- Records supplied:
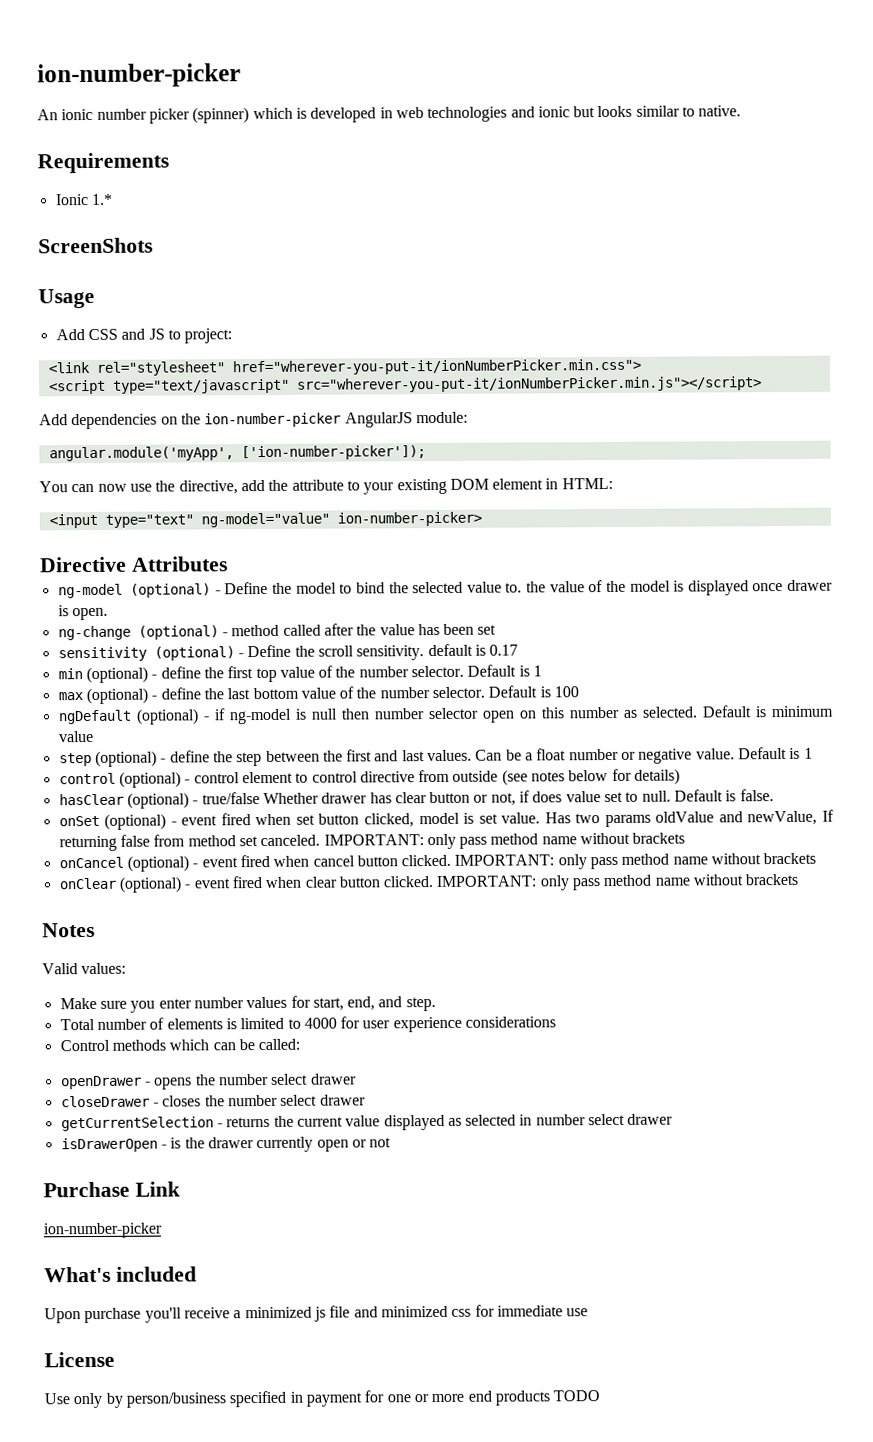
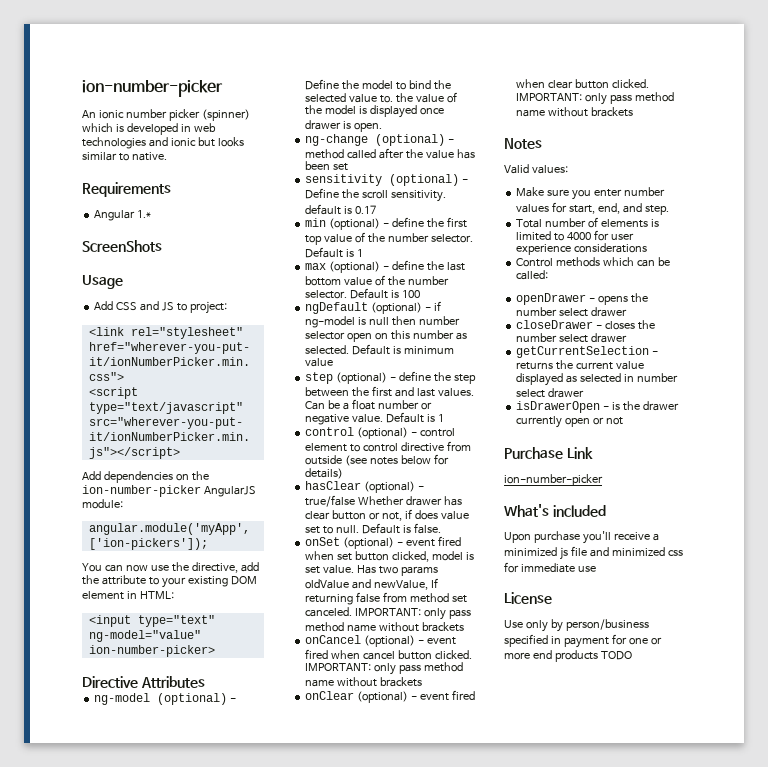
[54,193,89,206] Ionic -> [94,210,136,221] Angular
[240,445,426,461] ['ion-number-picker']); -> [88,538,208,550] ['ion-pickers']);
* * *
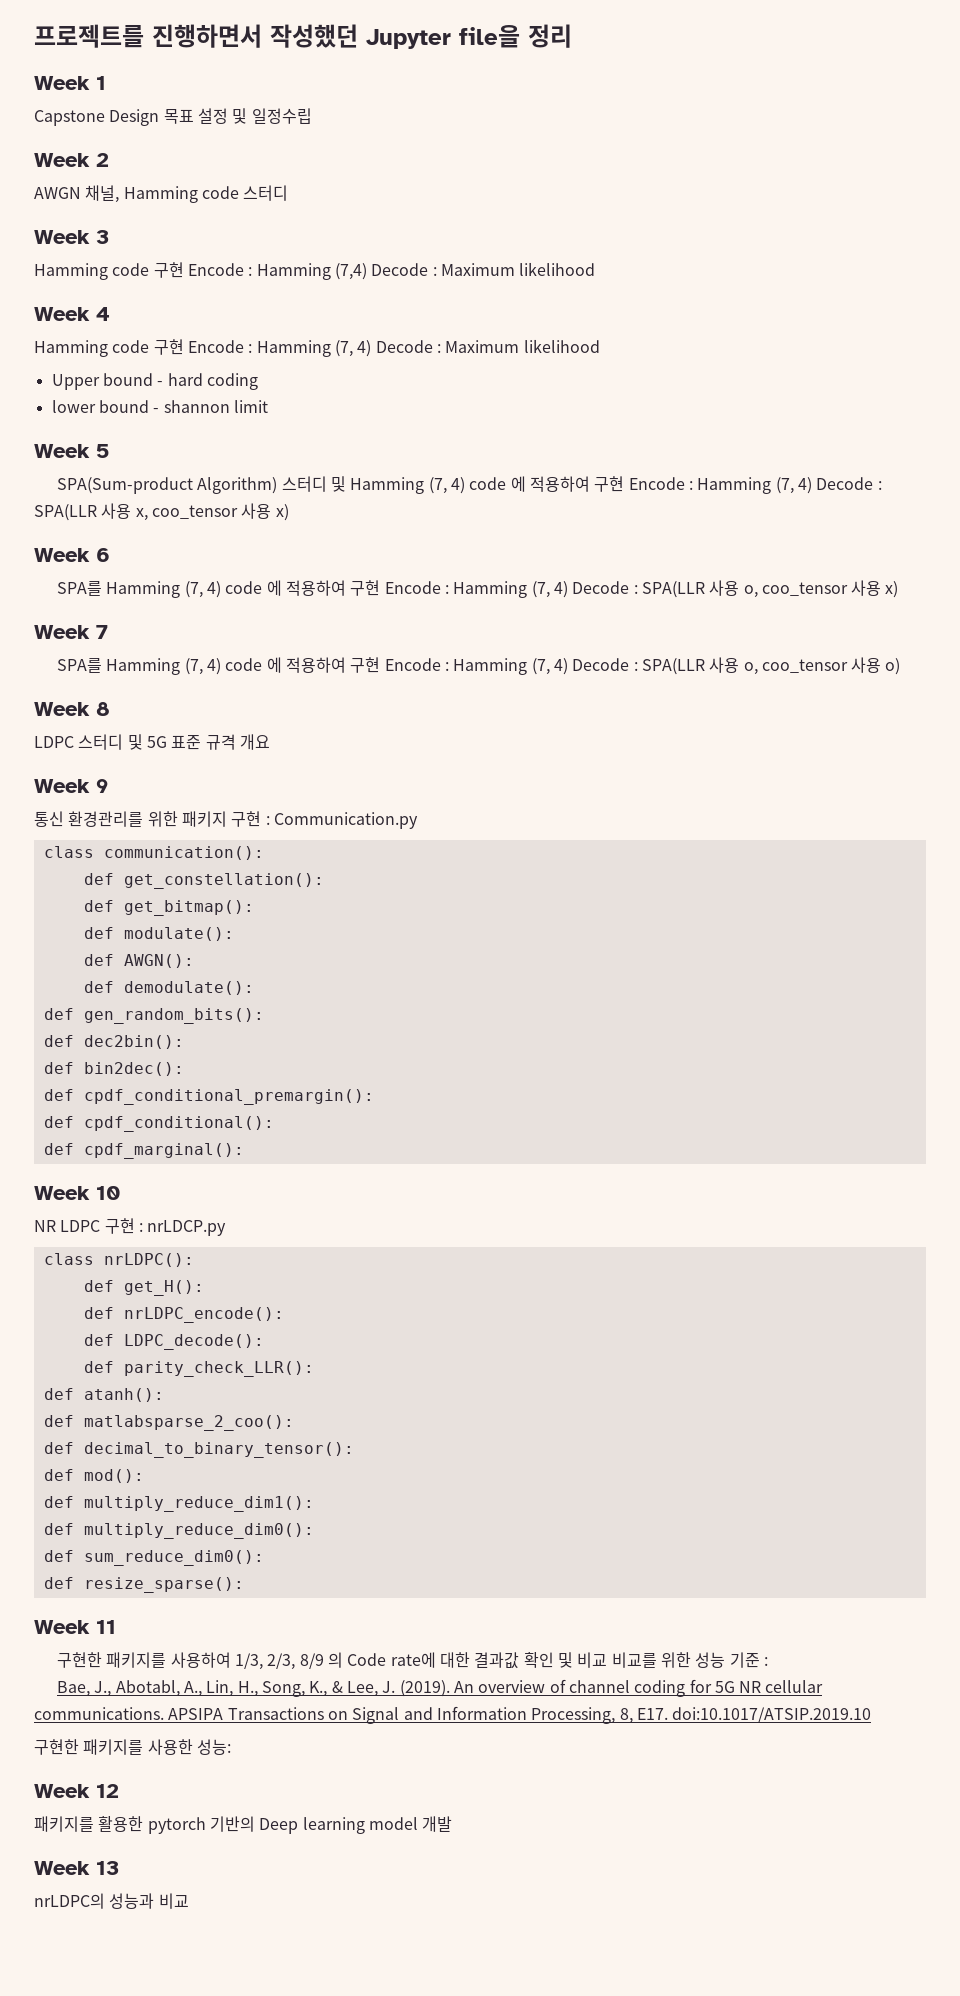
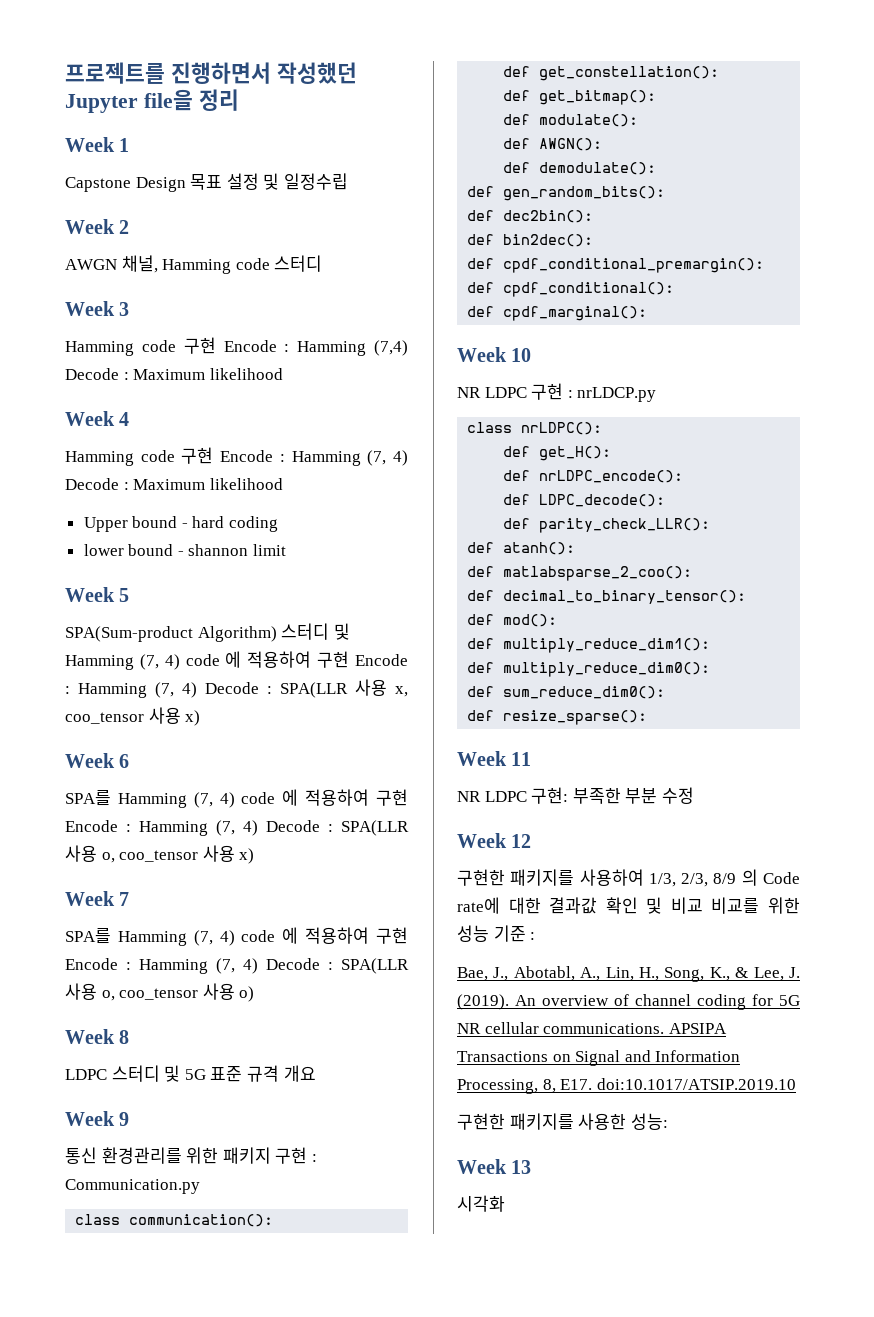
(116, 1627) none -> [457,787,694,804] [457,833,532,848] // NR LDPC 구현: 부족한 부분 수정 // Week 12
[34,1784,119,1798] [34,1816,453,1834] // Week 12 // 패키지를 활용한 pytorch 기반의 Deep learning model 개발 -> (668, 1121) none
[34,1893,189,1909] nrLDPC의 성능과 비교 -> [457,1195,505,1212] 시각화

- Exercise:
Which lines of the data contain the string "Week"? Copy each one.

- Solution to this exercise:
(116, 1627) none -> [457,787,694,804] [457,833,532,848] // NR LDPC 구현: 부족한 부분 수정 // Week 12
[34,1784,119,1798] [34,1816,453,1834] // Week 12 // 패키지를 활용한 pytorch 기반의 Deep learning model 개발 -> (668, 1121) none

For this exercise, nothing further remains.